> **MATERIAL PROVIDED**
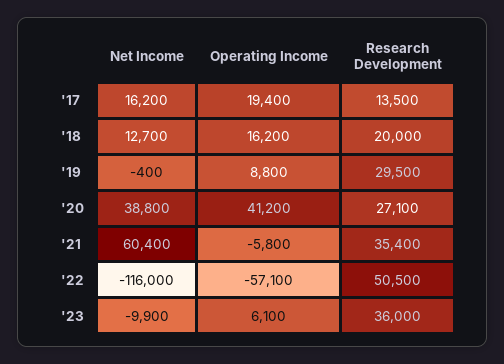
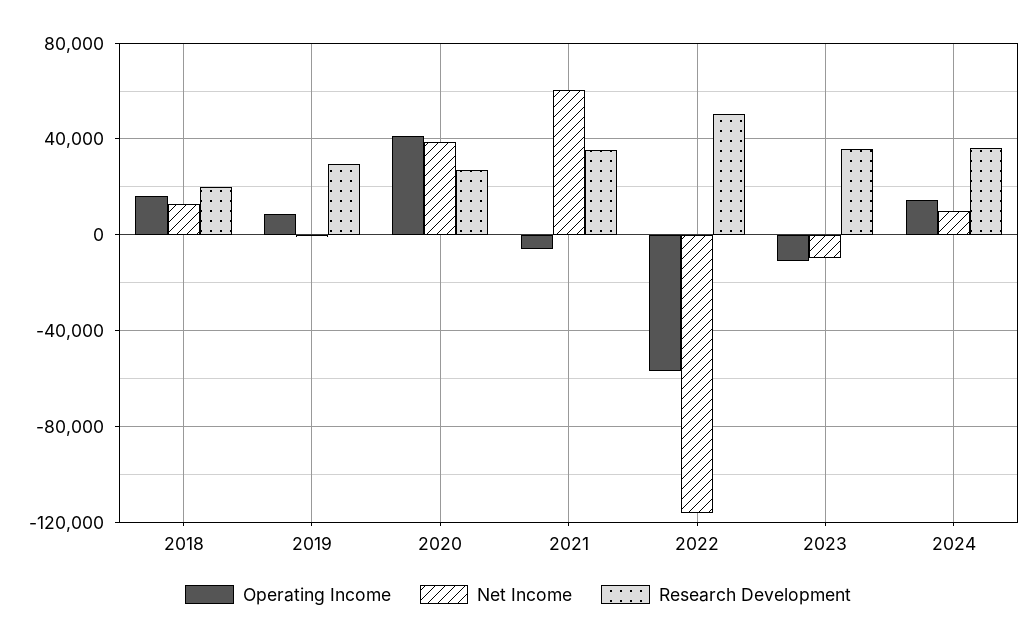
Net Income, '17: 16200 -> none
Operating Income, '17: 19400 -> none
Research Development, '17: 13500 -> none
Operating Income, '23: 6100 -> -10000
Operating Income, 2024: none -> 15000
Net Income, 2024: none -> 10000
Research Development, 2024: none -> 35000

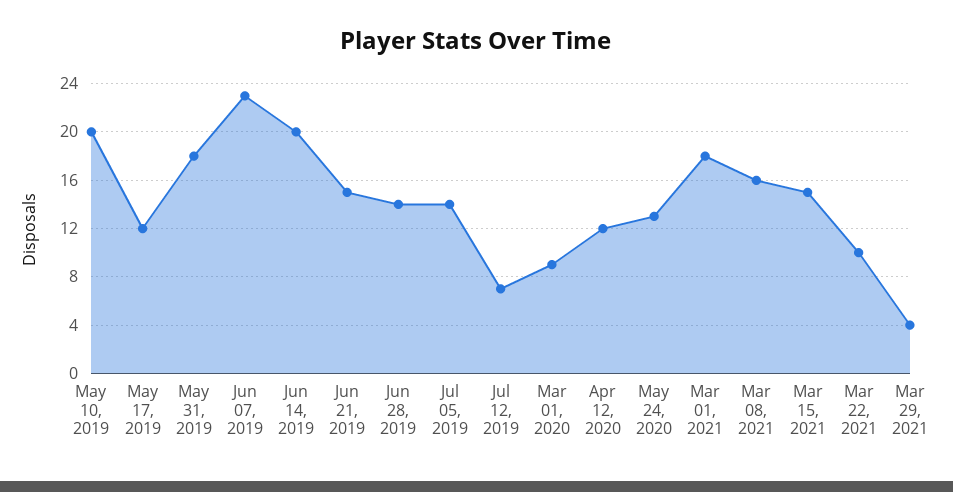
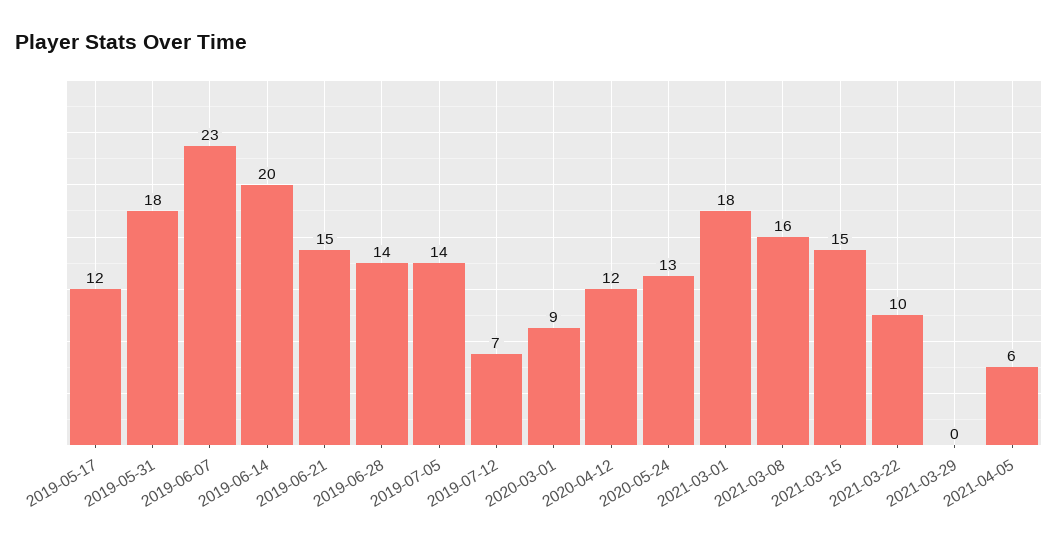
May 10, 2019: 20 -> none
Mar 29, 2021: 4 -> 0
2021-04-05: none -> 6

> **ACTIVITY**
Take every line from the data that contains the word "Operating".

> **SOLUTION FOR THIS EXERCISE**
Operating Income, '17: 19400 -> none
Operating Income, '23: 6100 -> -10000
Operating Income, 2024: none -> 15000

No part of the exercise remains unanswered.